Introduction. The prevalence of metabolic disease is increased in congenital adrenal hyperplasia (CAH) due to 21-hydroxylase deficiency (21OHD), however, there is limited knowledge regarding the mechanisms through which it occurs.
Aim and objectives: (1) Explore the health status of CAH juvenile patients, insisting on early signs of metabolic disease; (2) Assess the metabolic phenotype and transcriptomic analysis of a 21-hydroxylase deficient zebrafish model; (3) Compare the clinical and zebrafish data to identify evolutionarily conserved and distinct aspects of the molecular mechanisms underlying the pathophysiology of CAH.

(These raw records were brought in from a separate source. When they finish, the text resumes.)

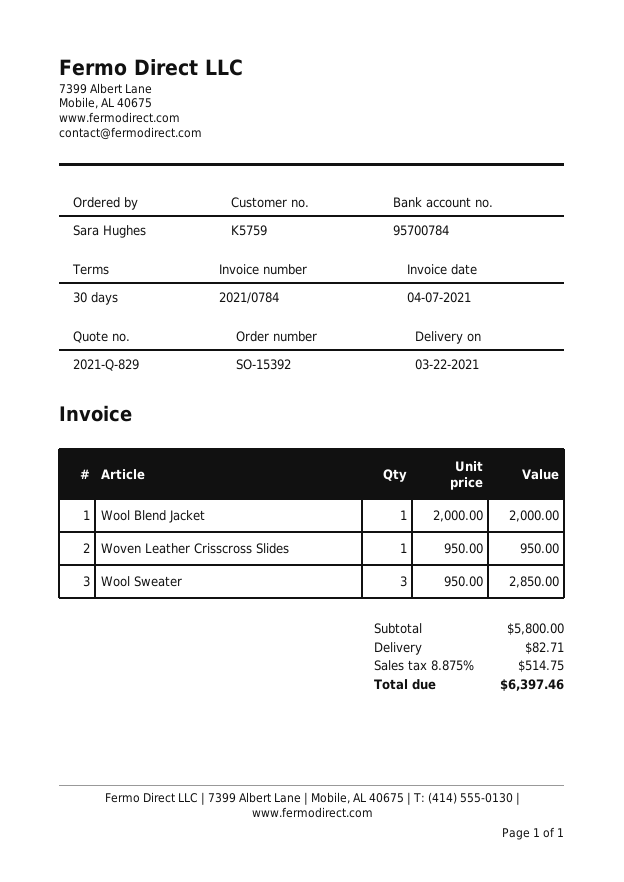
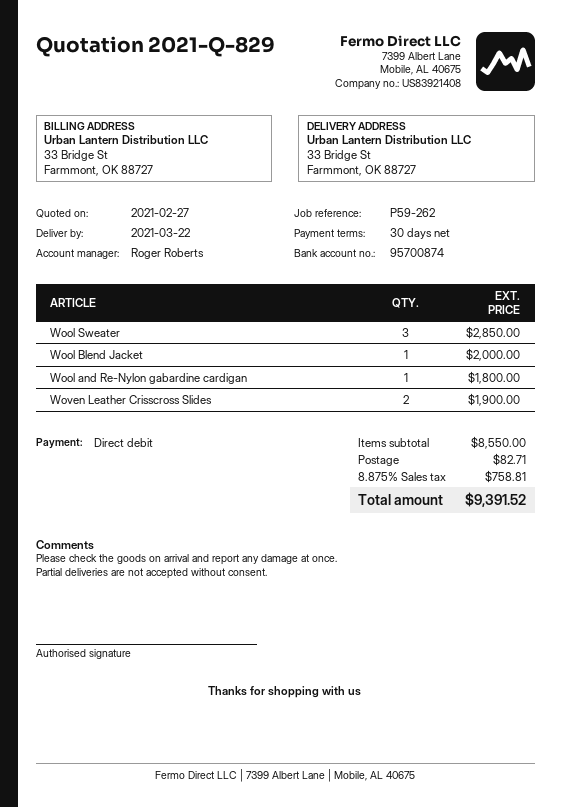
bank account: 95700784 -> 95700874
Woven Leather Crisscross Slides: 1 for 950.00 -> 2 for 1900.00
Wool and Re-Nylon gabardine cardigan: none -> 1 for 1800.00
subtotal: 5800.00 -> 8550.00
tax: 8.875% = 514.75 -> 8.875% = 758.81
total: 6397.46 -> 9391.52

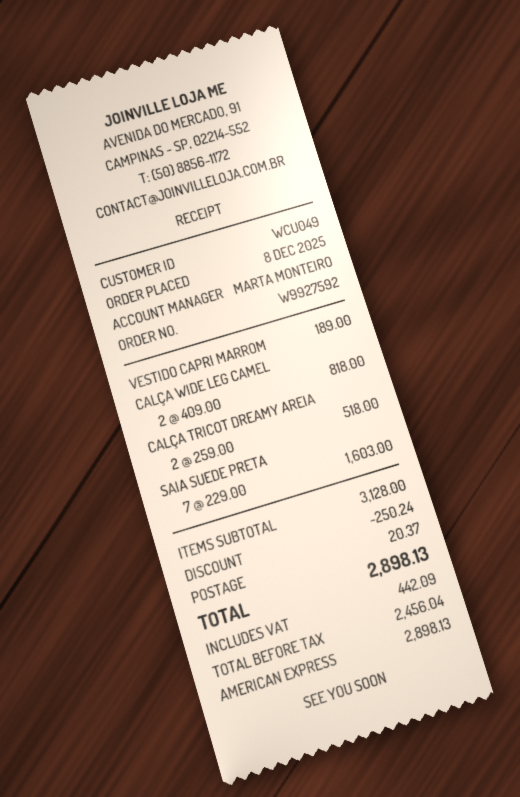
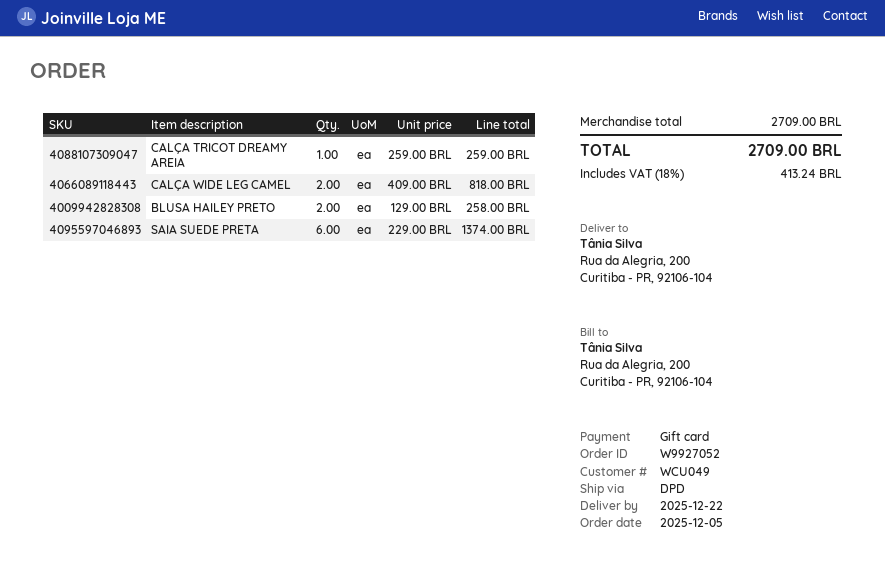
order number: W9927592 -> W9927052
order date: 2025-12-08 -> 2025-12-05
payment method: American Express -> gift card
VESTIDO CAPRI MARROM: 1 x 189.00 = 189.00 -> none
CALÇA TRICOT DREAMY AREIA: 2 x 259.00 = 518.00 -> 1 x 259.00 = 259.00
SAIA SUEDE PRETA: 7 x 229.00 = 1603.00 -> 6 x 229.00 = 1374.00
BLUSA HAILEY PRETO: none -> 2 x 129.00 = 258.00
subtotal: 3128.00 -> 2709.00
discount: 250.24 -> none
shipping: 20.37 -> none
tax: 442.09 -> 413.24
total: 2898.13 -> 2709.00

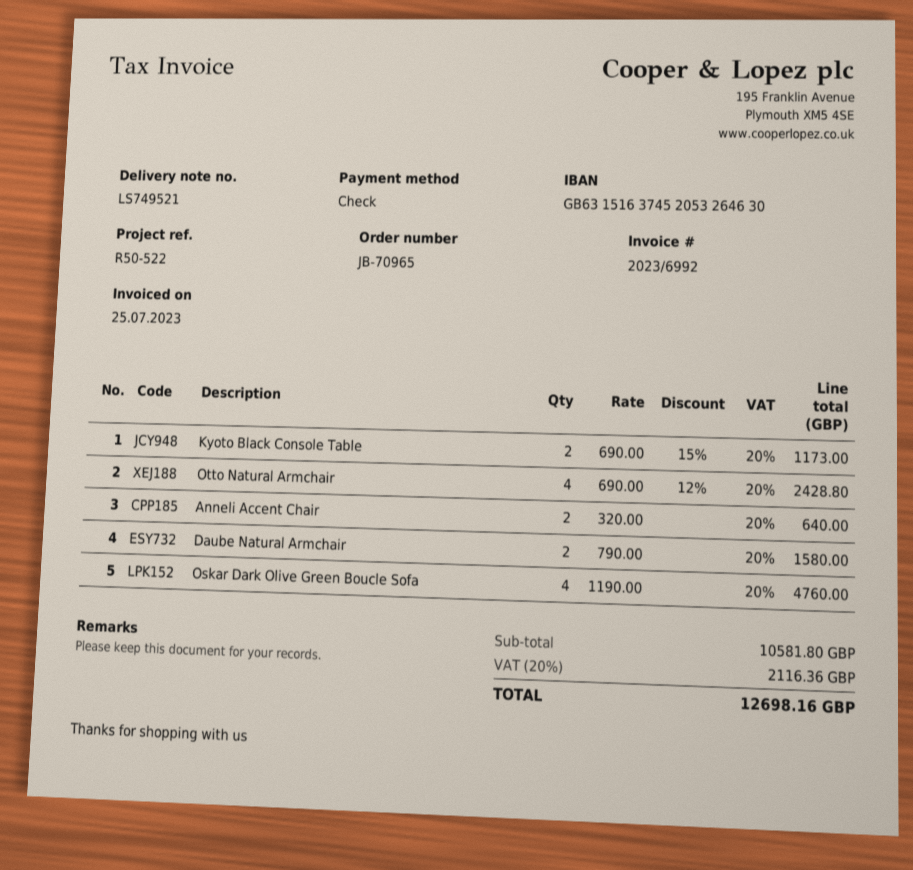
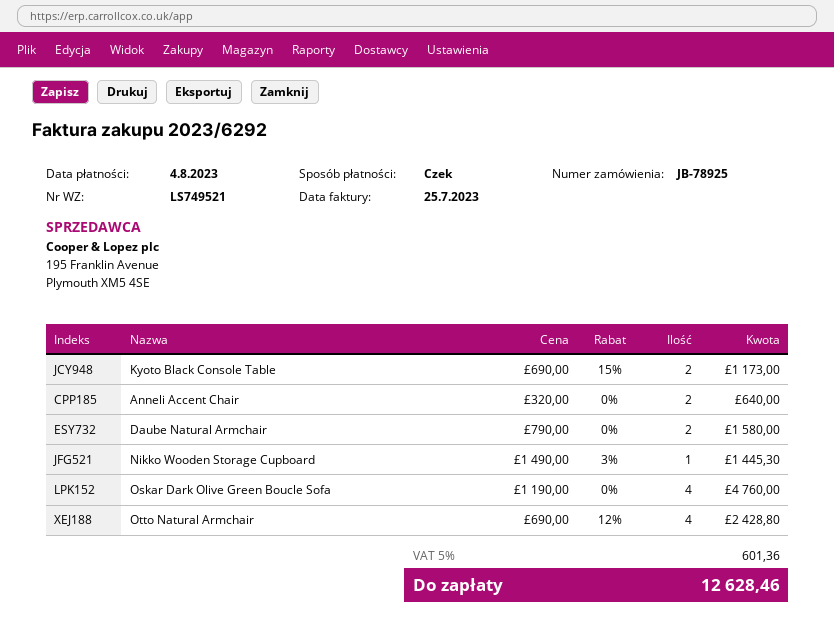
order number: JB-70965 -> JB-78925
invoice number: 2023/6992 -> 2023/6292
Nikko Wooden Storage Cupboard: none -> 1 x 1490.00 - 3% = 1445.30
tax: 20% = 2116.36 -> 5% = 601.36
total: 12698.16 -> 12628.46

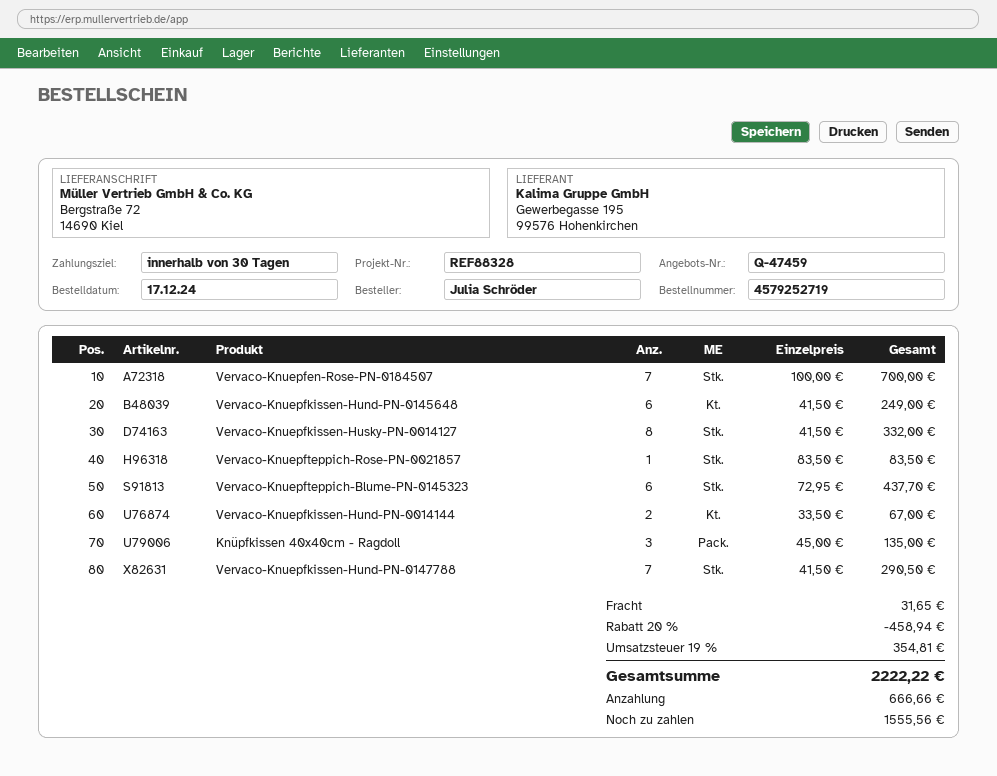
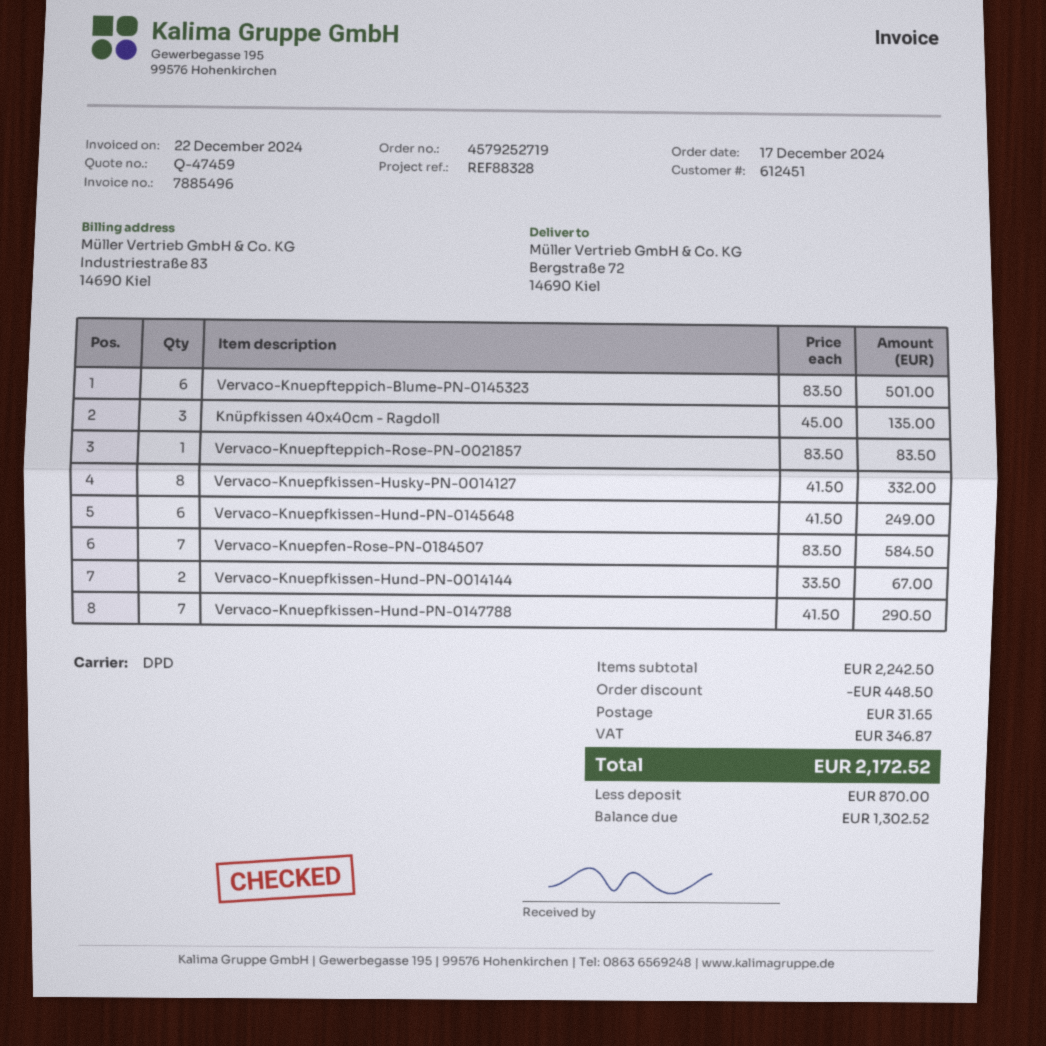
Vervaco-Knuepfen-Rose-PN-0184507: 7 x 100.00 = 700.00 -> 7 x 83.50 = 584.50
Vervaco-Knuepfteppich-Blume-PN-0145323: 6 x 72.95 = 437.70 -> 6 x 83.50 = 501.00
discount: 458.94 -> 448.50
tax: 354.81 -> 346.87
total: 2222.22 -> 2172.52
deposit: 666.66 -> 870.00
balance: 1555.56 -> 1302.52

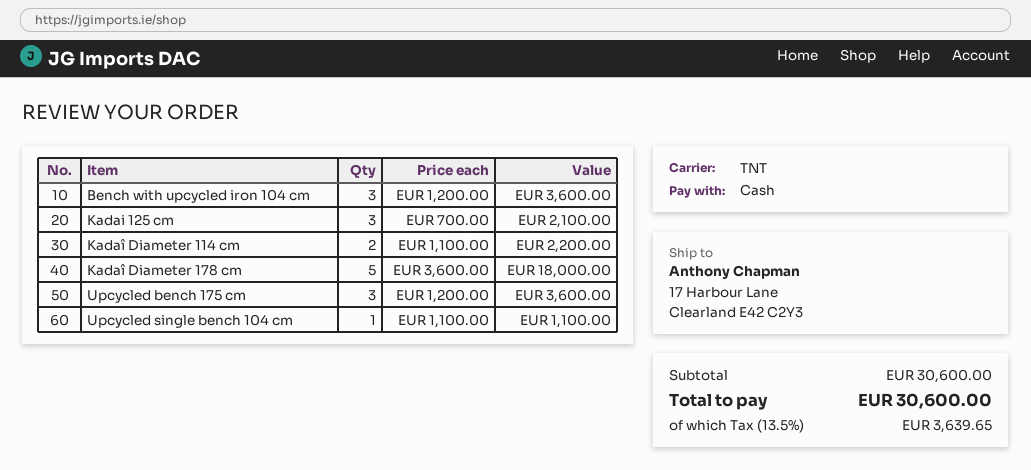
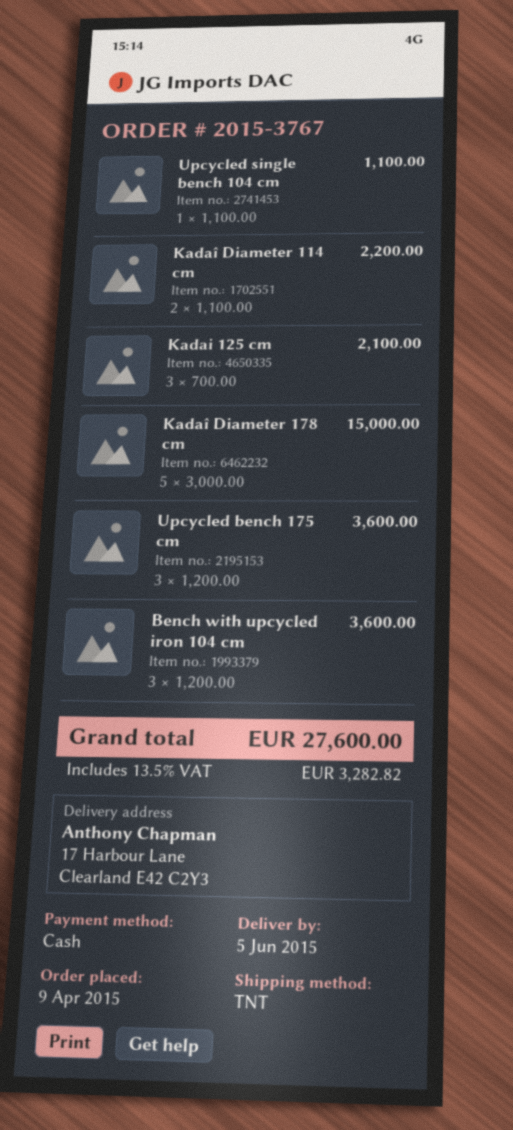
Kadaî Diameter 178 cm: 5 x 3600.00 = 18000.00 -> 5 x 3000.00 = 15000.00
tax: 13.5% = 3639.65 -> 13.5% = 3282.82
total: 30600.00 -> 27600.00

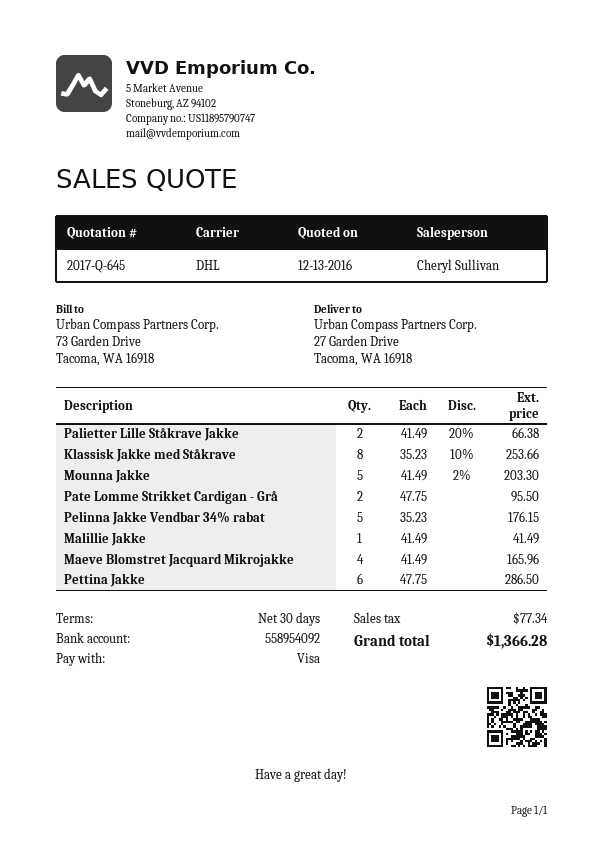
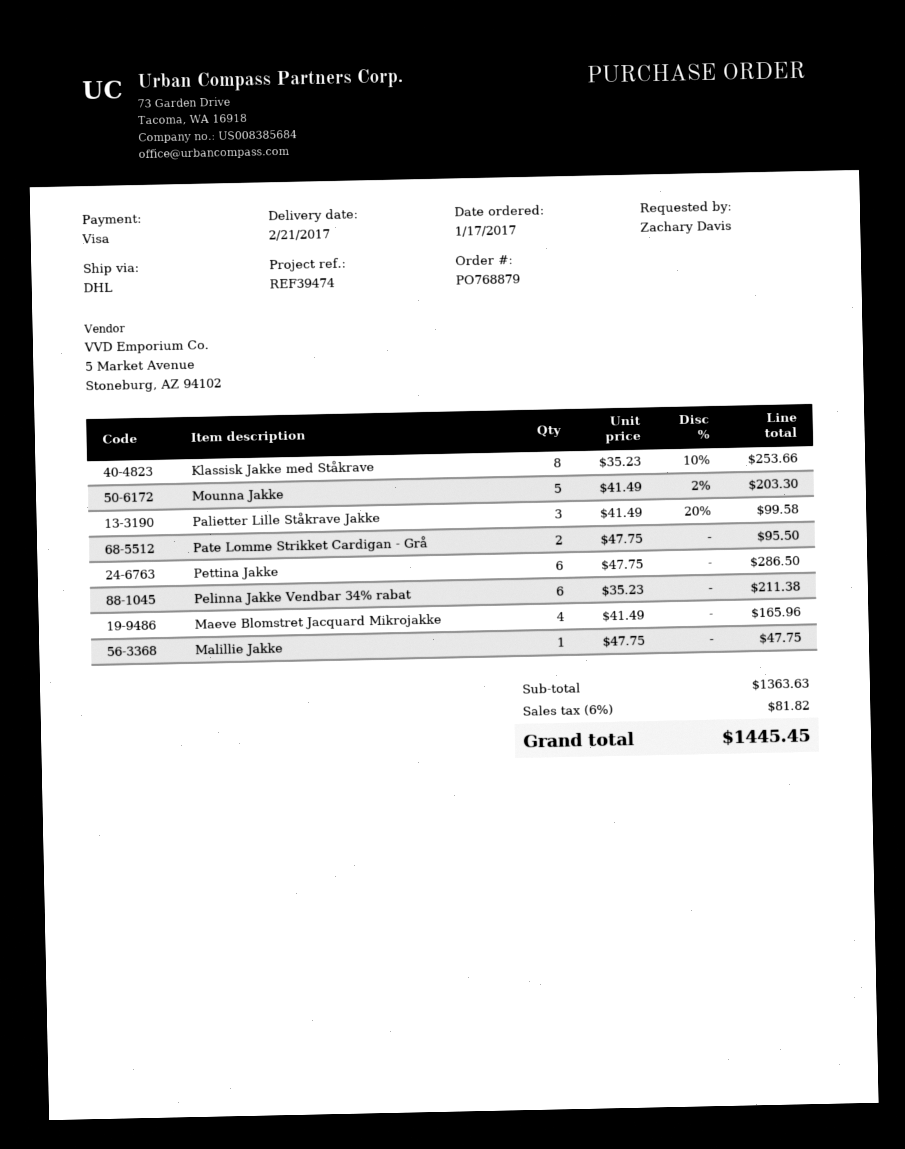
Palietter Lille Ståkrave Jakke: 2 x 41.49 - 20% = 66.38 -> 3 x 41.49 - 20% = 99.58
Pelinna Jakke Vendbar 34% rabat: 5 x 35.23 = 176.15 -> 6 x 35.23 = 211.38
Malillie Jakke: 1 x 41.49 = 41.49 -> 1 x 47.75 = 47.75
tax: 77.34 -> 81.82
total: 1366.28 -> 1445.45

Methodology. Clinical and biological data from a UK-wide multicentre study involving 107 children with 21OHD were analysed. The phenotype and transcriptome of cyp21a2-/- zebrafish mutants were compared to wild-type siblings.
Results. There was increased weight gain in CAH patients compared to controls, a small number of patients also having abnormal lipid profiles. Leptin, adiponectin and lipid metabolites correlated with the glucocorticoid dose, body mass index, Homeostatic Model Assessment for Insulin Resistance and plasma androgens. Adult cyp21a2-/- zebrafish mutants were larger, with more body fat compared to controls. Differential gene expression and overrepresentation analysis of gene ontology (GO) terms showed significant dysregulation of several metabolic processes in larvae and adult livers, with marked downregulation of genes involved in mitochondrial oxidative phosphorylation and energy homeostasis.
Conclusions. In CAH, metabolic comorbidities develop as a combined effect of GC replacement and GC deficiency. Although frank metabolic disease is rare in children with CAH, subtle changes are already present in the blood metabolites and may serve as early markers of metabolic risk. Insights from cyp21a2-/- zebrafish complete the clinical findings, indicating that cortisol deficiency has complex metabolic effects, likely centred around the suppression of ATP synthesis and energy homeostasis. Better treatment and monitoring strategies are needed in CAH, targeting the development of metabolic disease at an early stage.